Limitations of a Patent Search


Patent search helps to determine the relevance of an invention in light of the existing art. A patent search is pivotal for companies and researchers to define their IP strategies, identifying potential blocking patents before entering a market, determine state of the art, and locating potential infringers to exploit their portfolios to earn profits.

That said, patents are dynamic; everyday new patent applications are filed and published, new patents are granted, patents are abandoned, and often the patent law also changes.  Therefore, it is almost impossible to have a perfect patent search. The limitations which need to be considered before conducting a patent search are described herein.

The limitations of a patent search are broadly classified under two categories: those that are inherent in the data and those resulting from the search process.

  • Accessibility:

Patent search does not provide access to pending patent applications which have not yet been published. Only issued patents and not pending patent applications are available to the public. If your invention relates to an active technology domain, there is a chance that some of the patents you would like to search are yet not published and thus could not be found. Since, this publication of pending patent applications generally occurs approximately 18 months after the priority filing date of the application, most of the recently filed patents are not even accessible for searching. Therefore, patent searches are not completely reliable.

  • Search Approach:

In most of the patent search approaches, keywords based search is widely used. The keyword based search results give large result sets, which sometimes could make the search prone to missing on key documents. Moreover, such search techniques cannot be used for finding patent document which are more reliant on the included drawings to explain the invention.

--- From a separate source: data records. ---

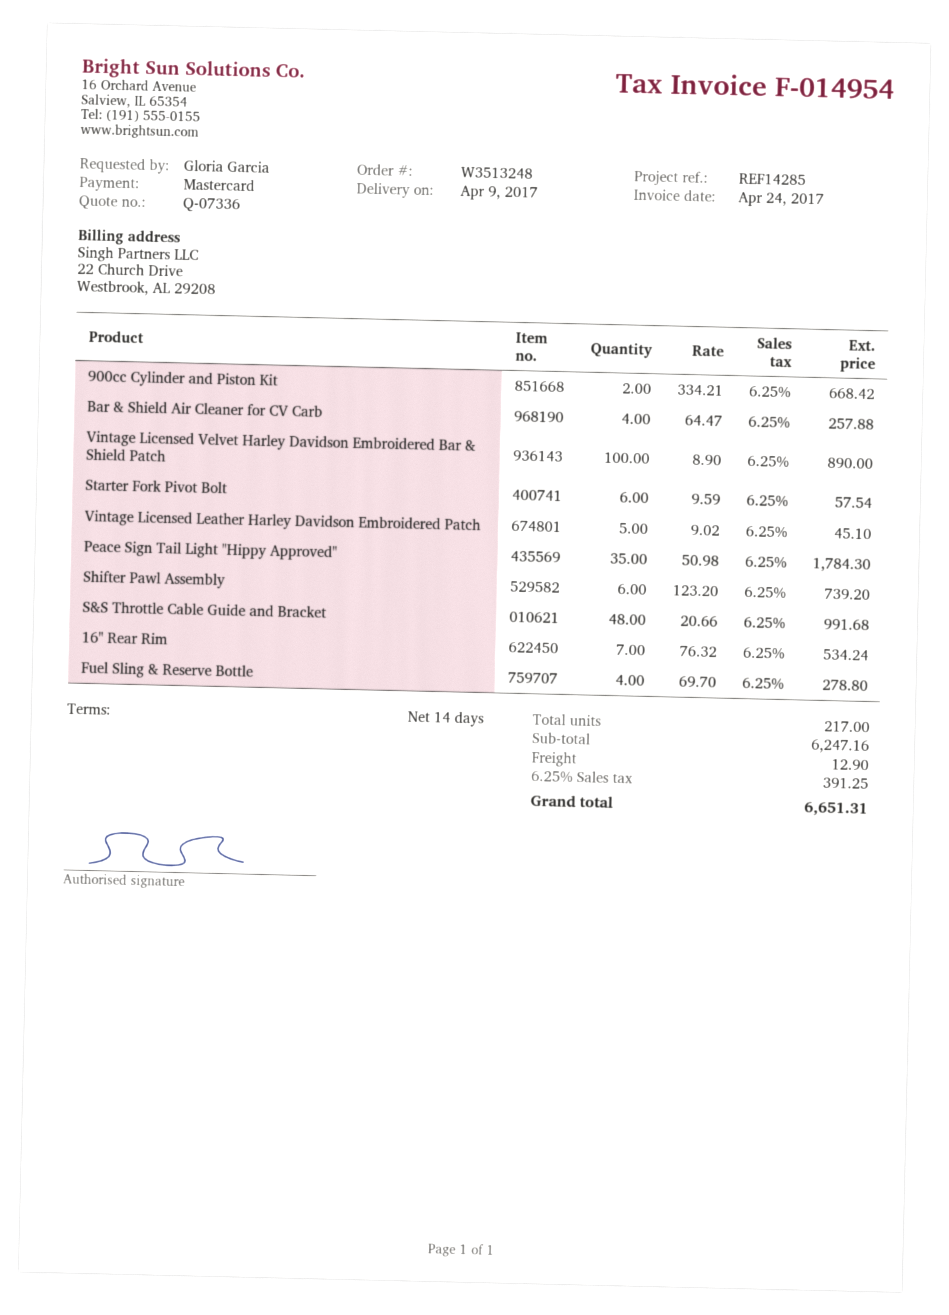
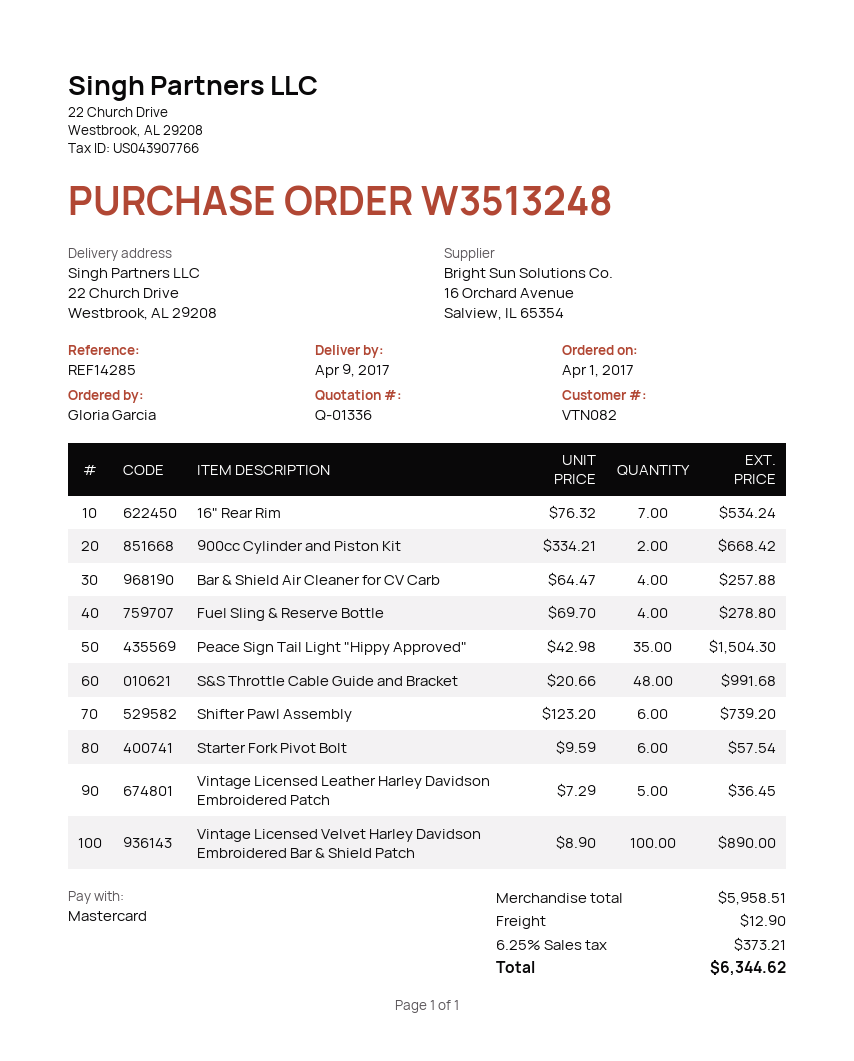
quote number: Q-07336 -> Q-01336
Vintage Licensed Leather Harley Davidson Embroidered Patch: 5 x 9.02 = 45.10 -> 5 x 7.29 = 36.45
Peace Sign Tail Light "Hippy Approved": 35 x 50.98 = 1784.30 -> 35 x 42.98 = 1504.30
subtotal: 6247.16 -> 5958.51
tax: 6.25% = 391.25 -> 6.25% = 373.21
total: 6651.31 -> 6344.62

  • Shortcomings of Search Tools:

The other reliability problem associated with searching is that the available search tools are not perfect. Each patent database has its own limitations, in the form of patent coverage, available number of fields, search algorithms, etc. On top, often there is missing data in the patent document itself. And then there is limitation of translating the non-English patent documents. Some databases provide machine translations, but such translations are far from perfect.

 

The point is that patent searching is not an exact science, and therefore it must be appreciated that absolutely exhaustive patent search is close to impossible.